What the task requires:
Make an exact copy of the lines from the one containing "Catalyst Gasket –" through the end of the material, including both ends but no pictures.

Supplied records:
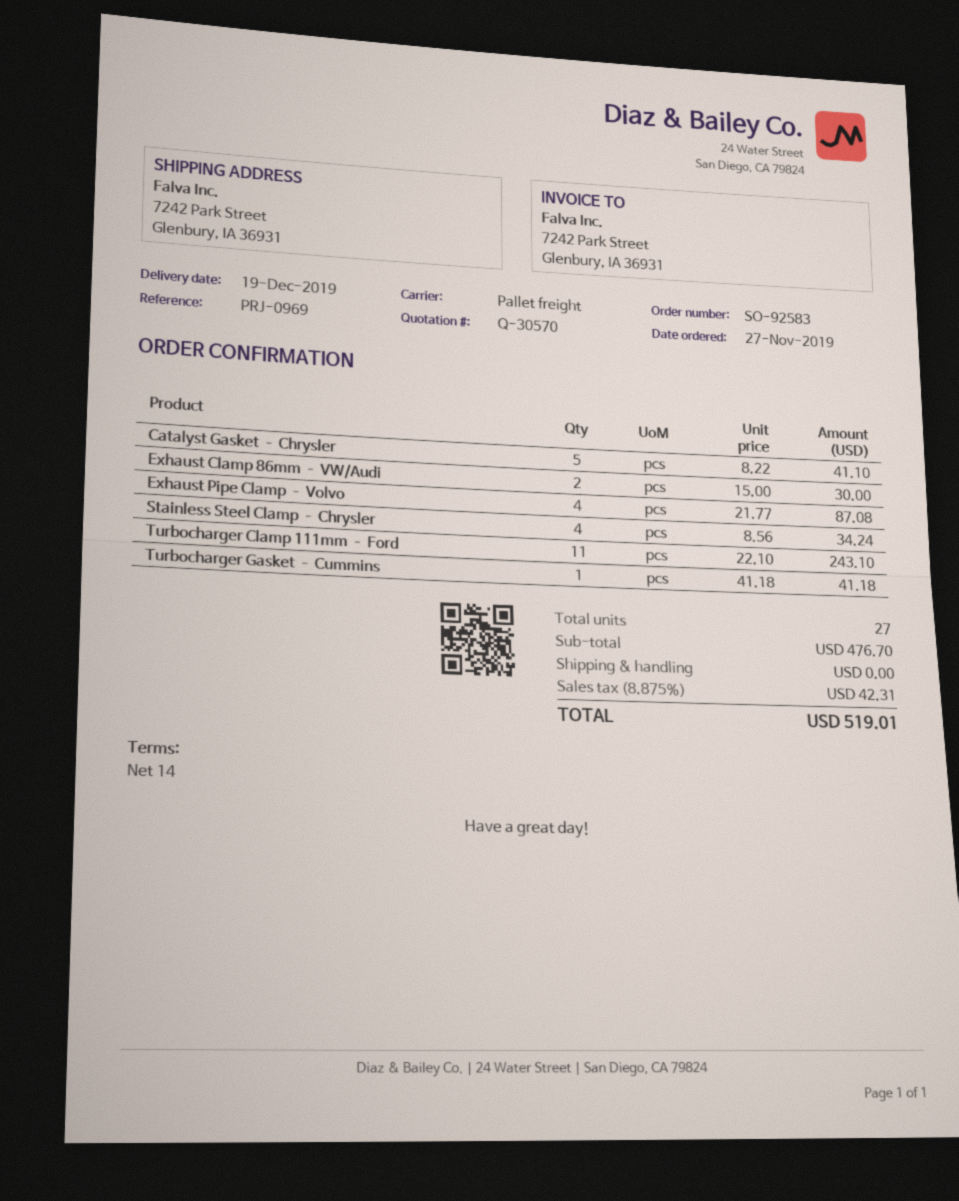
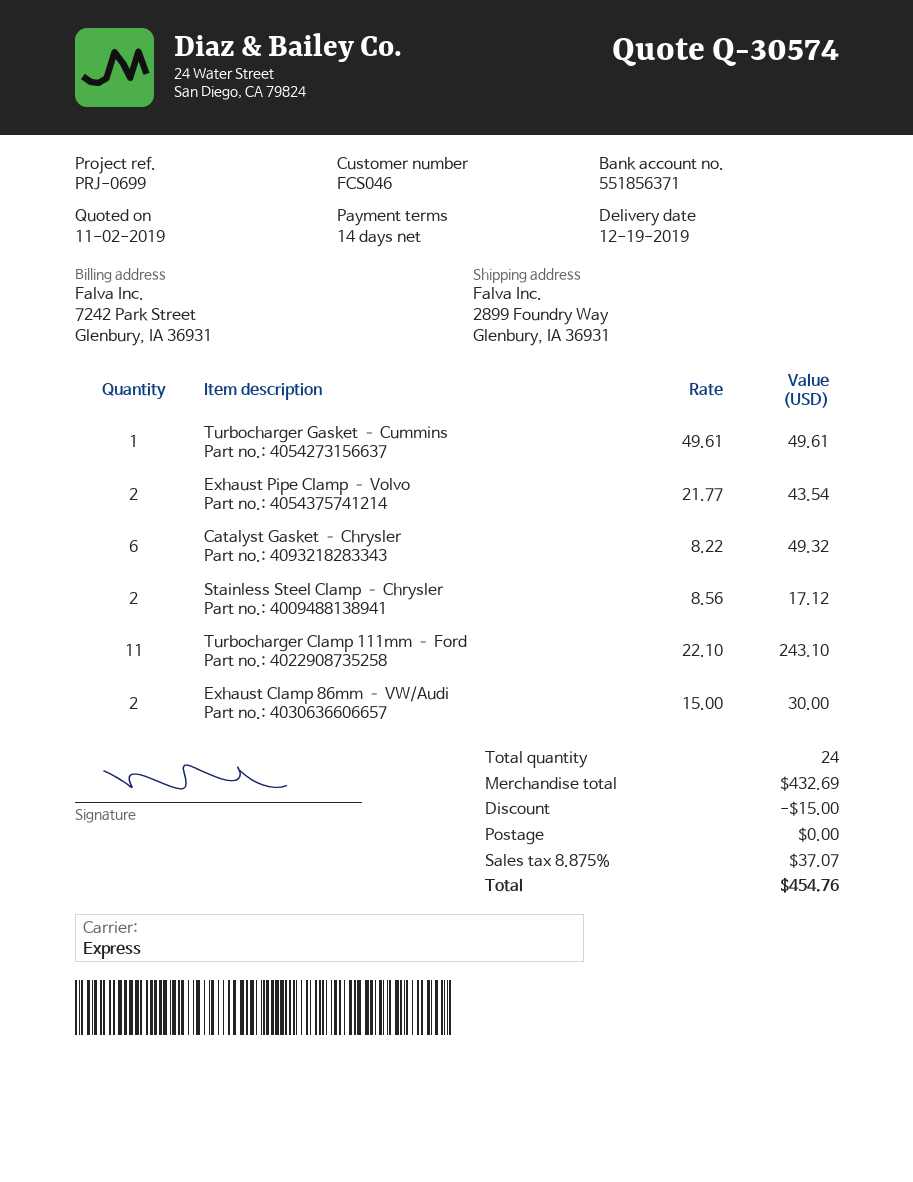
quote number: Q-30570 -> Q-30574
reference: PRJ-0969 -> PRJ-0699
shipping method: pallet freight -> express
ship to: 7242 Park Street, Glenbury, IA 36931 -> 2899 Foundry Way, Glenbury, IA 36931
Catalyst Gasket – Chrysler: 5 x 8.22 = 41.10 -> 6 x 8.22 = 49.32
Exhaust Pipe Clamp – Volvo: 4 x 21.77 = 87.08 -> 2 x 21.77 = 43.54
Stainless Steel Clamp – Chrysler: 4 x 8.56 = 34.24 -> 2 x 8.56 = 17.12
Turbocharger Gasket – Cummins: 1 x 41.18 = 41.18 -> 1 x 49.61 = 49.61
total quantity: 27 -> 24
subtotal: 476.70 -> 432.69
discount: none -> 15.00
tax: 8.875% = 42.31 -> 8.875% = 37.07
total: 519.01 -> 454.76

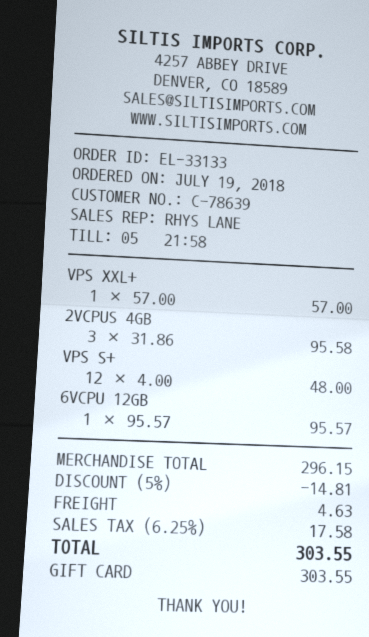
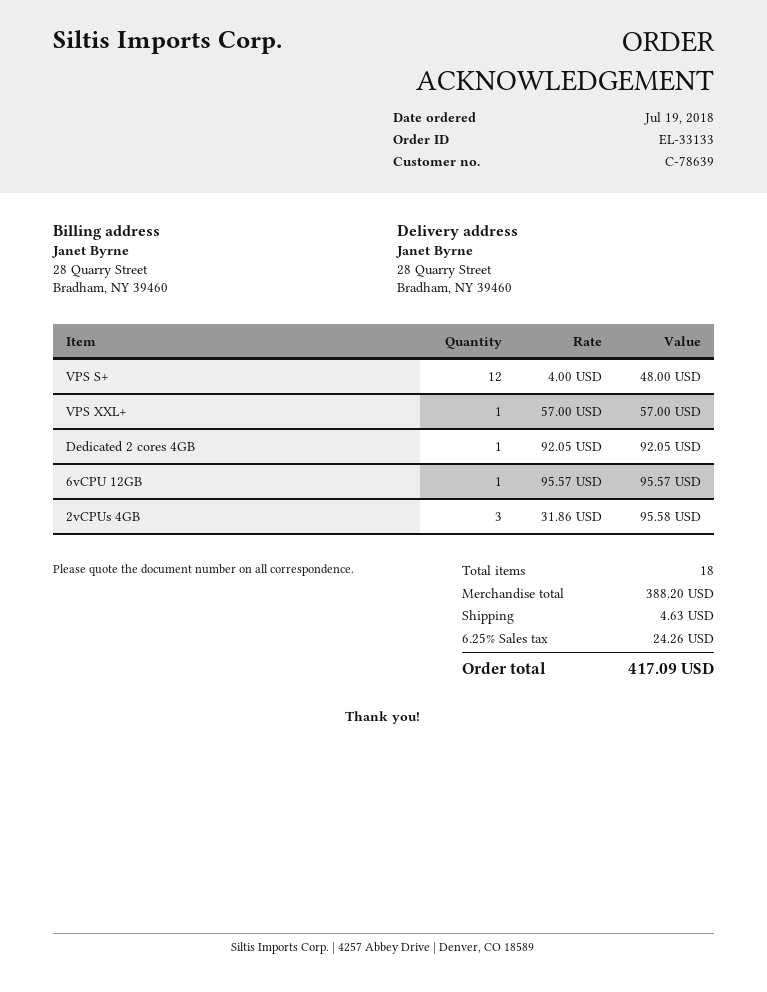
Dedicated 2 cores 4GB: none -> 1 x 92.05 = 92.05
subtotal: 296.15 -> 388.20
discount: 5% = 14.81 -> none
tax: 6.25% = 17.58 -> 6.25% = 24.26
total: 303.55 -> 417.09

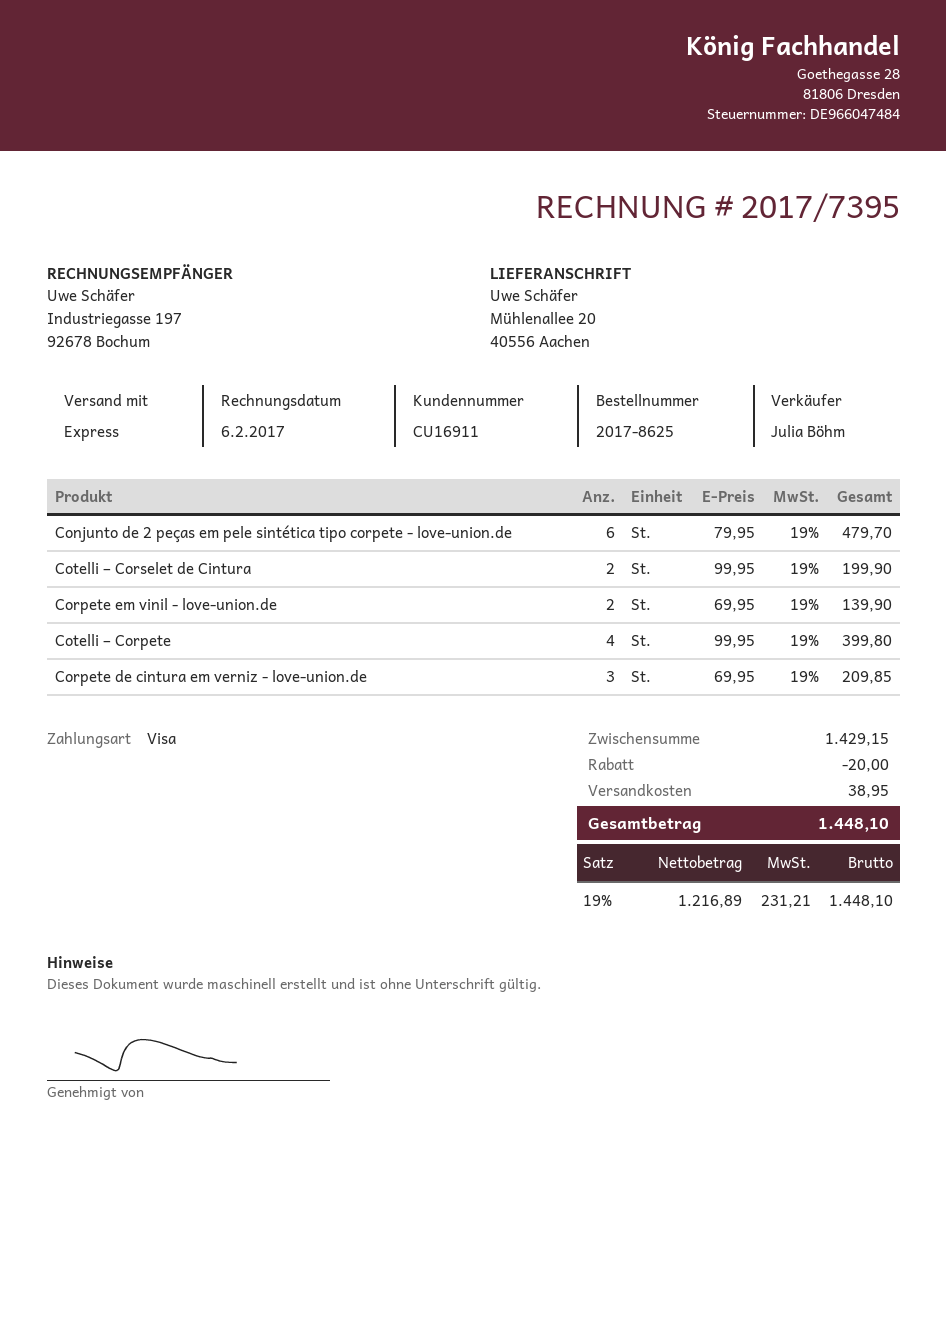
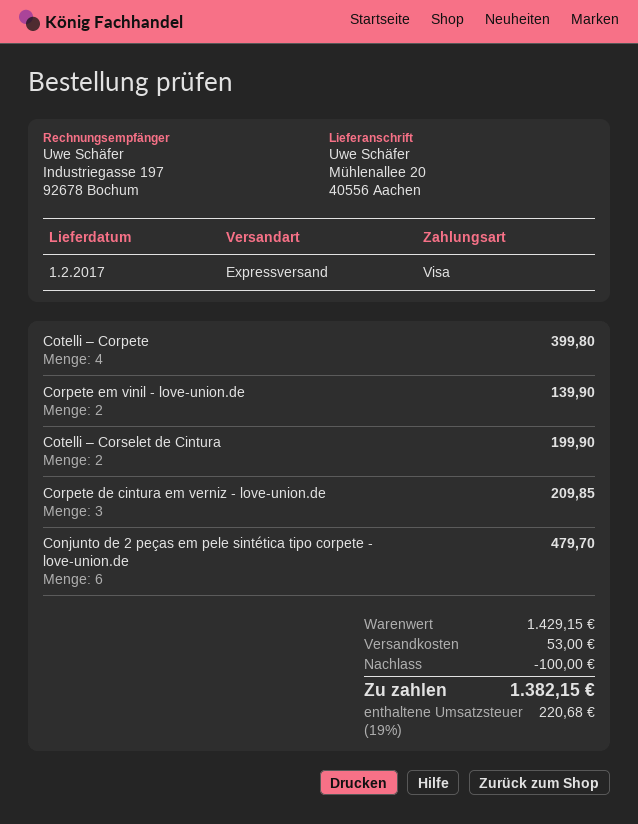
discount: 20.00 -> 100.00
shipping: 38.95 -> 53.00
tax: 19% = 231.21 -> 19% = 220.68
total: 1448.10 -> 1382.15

Exercise response:
Catalyst Gasket – Chrysler: 5 x 8.22 = 41.10 -> 6 x 8.22 = 49.32
Exhaust Pipe Clamp – Volvo: 4 x 21.77 = 87.08 -> 2 x 21.77 = 43.54
Stainless Steel Clamp – Chrysler: 4 x 8.56 = 34.24 -> 2 x 8.56 = 17.12
Turbocharger Gasket – Cummins: 1 x 41.18 = 41.18 -> 1 x 49.61 = 49.61
total quantity: 27 -> 24
subtotal: 476.70 -> 432.69
discount: none -> 15.00
tax: 8.875% = 42.31 -> 8.875% = 37.07
total: 519.01 -> 454.76

Dedicated 2 cores 4GB: none -> 1 x 92.05 = 92.05
subtotal: 296.15 -> 388.20
discount: 5% = 14.81 -> none
tax: 6.25% = 17.58 -> 6.25% = 24.26
total: 303.55 -> 417.09

discount: 20.00 -> 100.00
shipping: 38.95 -> 53.00
tax: 19% = 231.21 -> 19% = 220.68
total: 1448.10 -> 1382.15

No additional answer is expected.